Oscar Wilde famously defined fox-hunting as “the unspeakable in pursuit of the unbeatable”. Something like that always comes to mind at the moment when US and other law-enforcement bosses attack tech companies like Apple and Google for building serious encryption into their mobile products. As The Register puts it‘ “WHY can’t Silicon Valley create breakable non-breakable encryption? cry US politicians”.
Where do you begin when faced with such cluelessness? The Reg asked a few cryptographic experts:
There’s just one problem with the government’s idea as it stands: it’s impossible from a technology, business, and international standpoint.
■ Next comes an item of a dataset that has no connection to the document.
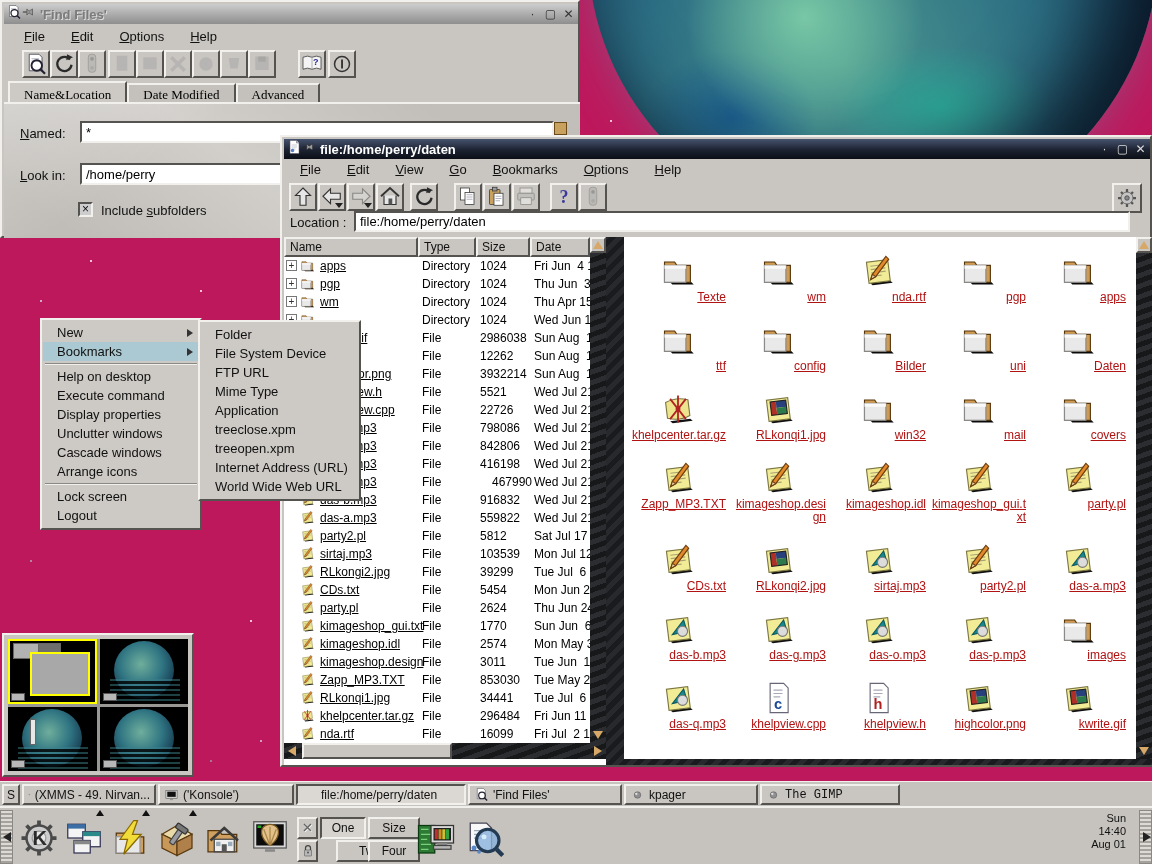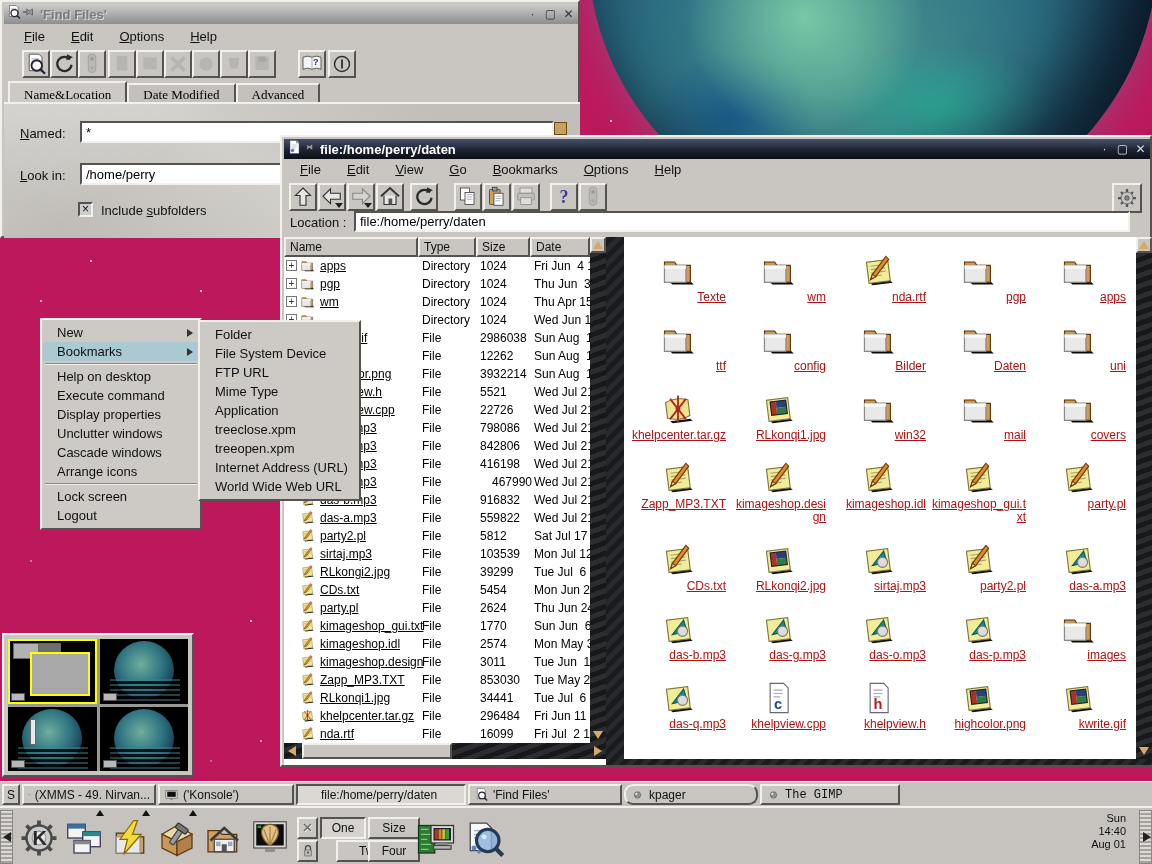"Daten" div.ivitem { order: before "uni" -> after "uni" }
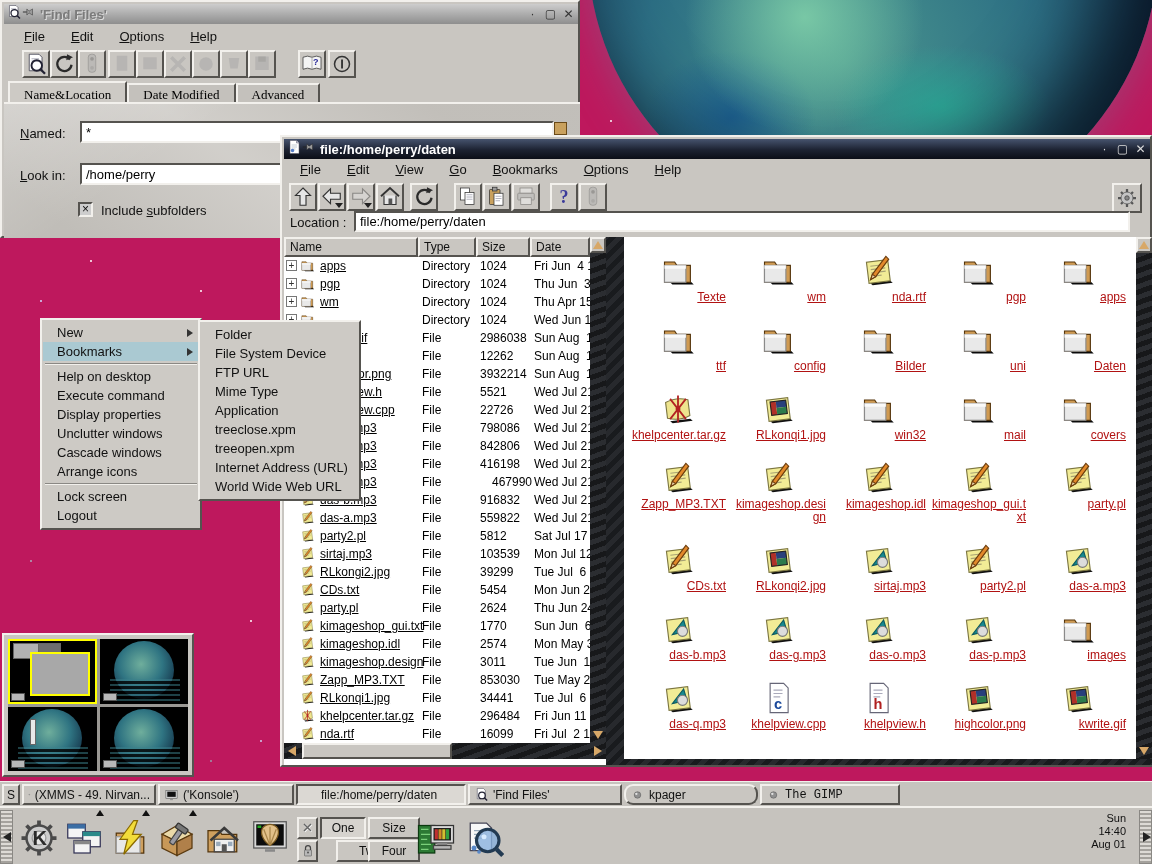"kpager" div.task { border-radius: 9px -> none }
Not a single one of the cryptography and security experts El Reg spoke to at the show could see any way such a system would work.
“It’s impossible,” Bruce Schneier – the man who literally wrote the book(s) on modern encryption techniques – told The Reg. “I can’t create mathematics that works differently in the presence of a particular legal piece of paper. Math just doesn’t work that way.” As Schneier has explained many times, strong crypto requires a sound encryption algorithm, correct digital signature handling, a random number generator that can’t be fooled, and a working methodology to house all of these and that doesn’t allow mistakes. Get one thing wrong and the whole system breaks down.
Quite. What was it TH Huxley said about “the slaughter of a beautiful idea by an ugly fact”?